The student I caught plagiarizing yesterday received his paper back with the typical letter--and he didn't talk to me after class. However, when I signed in to my e-mail a little bit ago, there was a message from him asking if he could simply "cite" the source and still use it. No, you little twit: 89% of the words in the paper are not yours. That's not simply a matter of an error in giving credit: that's using someone else's work as your own. With Paul's help, I sent an e-mail to the kid. I was going to require that he come to talk to me, but Paul persuaded me that the e-mail was sufficient. In fact, it may be better, as it establishes a "paper" trail about the problem.

The second 102 class today was chaotic but great fun. Three young men sitting in one corner of the room are all fiercely smart, and they were not only asking great questions; they were getting into some pretty interesting and esoteric territory (about quantum reality, how readers' preconceptions color interpretations, the nature of capital-T Truth). The other students were mostly lost, but as long as I made sure they got their questions answered, I don't mind. Let them experience what it's like when the real stuff starts happening.

I love that class, but they can be really exhausting. They all get along well enough that there is a lot of side talk, which gets distracting--for the other students and for me. Several times I had to stop mid-sentence and say, rather pointedly looking at a few students, "Are you with me?" Oh, yeah, embarrassed shuffle....

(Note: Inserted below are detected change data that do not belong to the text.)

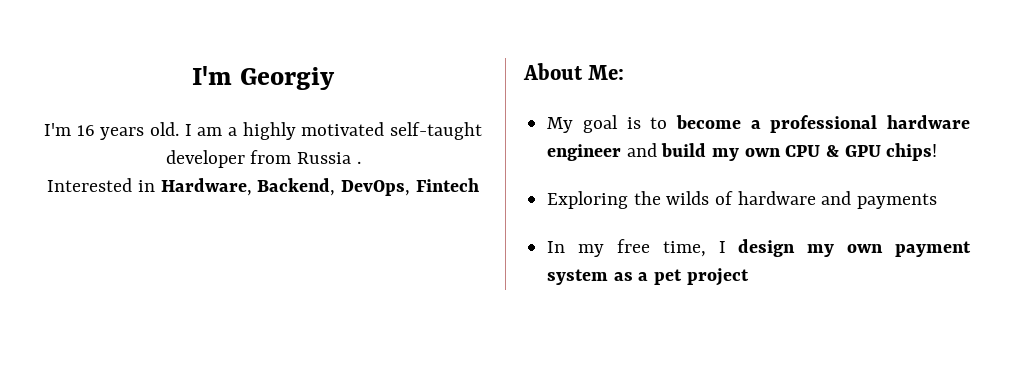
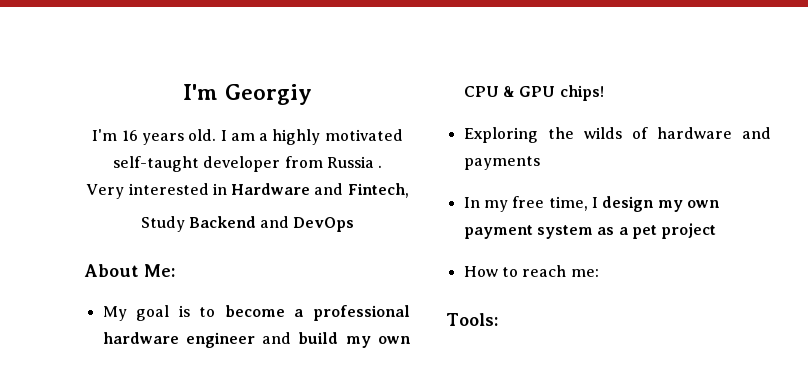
- Interested in Hardware, Backend, DevOps, Fintech
+ Very interested in Hardware and Fintech,
+ Study Backend and DevOps
+ How to reach me:
+ Tools:

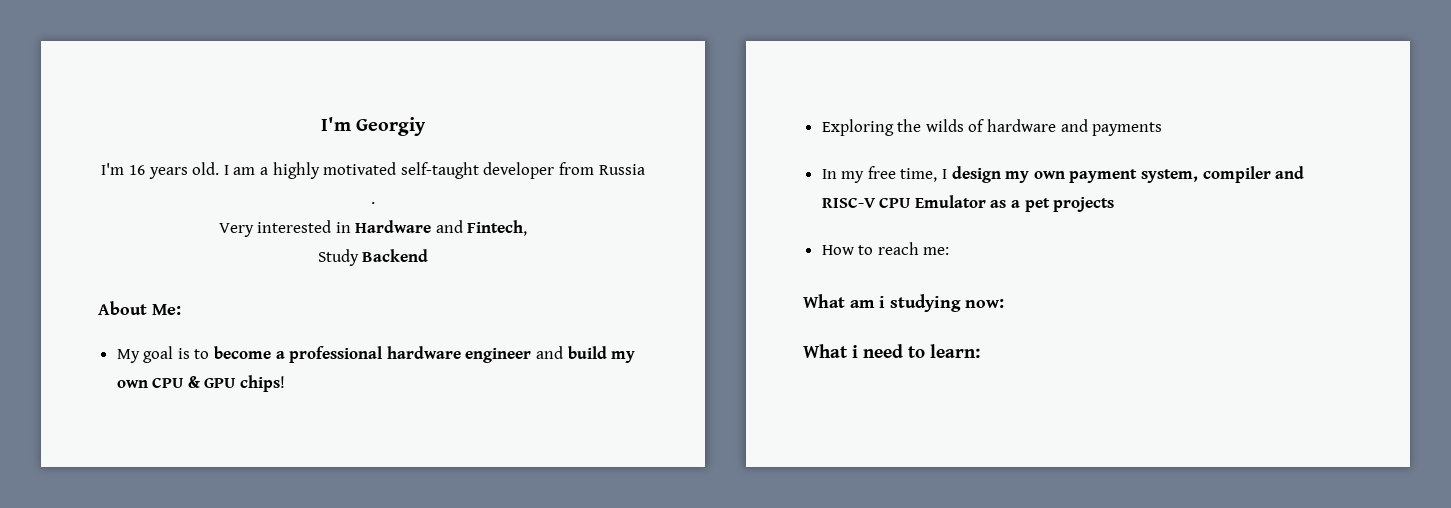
- Study Backend and DevOps
+ Study Backend
- In my free time, I design my own payment system as a pet project
+ In my free time, I design my own payment system, compiler and RISC-V CPU Emulator as a pet projects
- Tools:
+ What am i studying now:
+ What i need to learn:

Another moment I particularly liked was with the A student from that class. The second version of his paper is better than what I usually get as a final version. I took him aside after class and said, "As far as I'm concerned, if you just clean this up a little and submit it, you're done." He was thrilled. I don't see any reason to make him struggle to continue to revise when he's truly completed the assignment and done excellent work on it. He can put his energy into other classes: he's done all he needs to for me.

As for now, I have a shitload of work still to be done (of course), but I'm going to assume that one way or another I can get the papers marked for Native American Lit before class tomorrow--despite the fact that I have to spend the entire morning in Advisement, making up for missed time because of departmental assessment meetings. There are only four of the papers, after all; surely I can knock those out. And if I'm truly lucky, completely blessed with manna from the gods, I'll also be able to knock out the year-end evaluations tomorrow and get those the hell off my desk. Two were so problematic that I immediately kicked them back to the faculty members: one needs to re-do hers entirely and submit it to me this year; the other gets a pass until next year--because he needs a chance to actually fulfill his contractual obligation to attend two "professional development" events for each academic year. One faculty member hasn't submitted anything at all (his problem, not mine), so that leave three write-ups. The write-ups are mercifully brief, shouldn't take me very long at all, but the one-more-thingness of the task is still grinding on me.

I'm not going to look at my desk now. I'm not going to even pretend that I'm going to do another damned thing. I'm making sure I have what I need to take home and I'm out of here. Ok, everyone, what is tomorrow? Right: it's another day.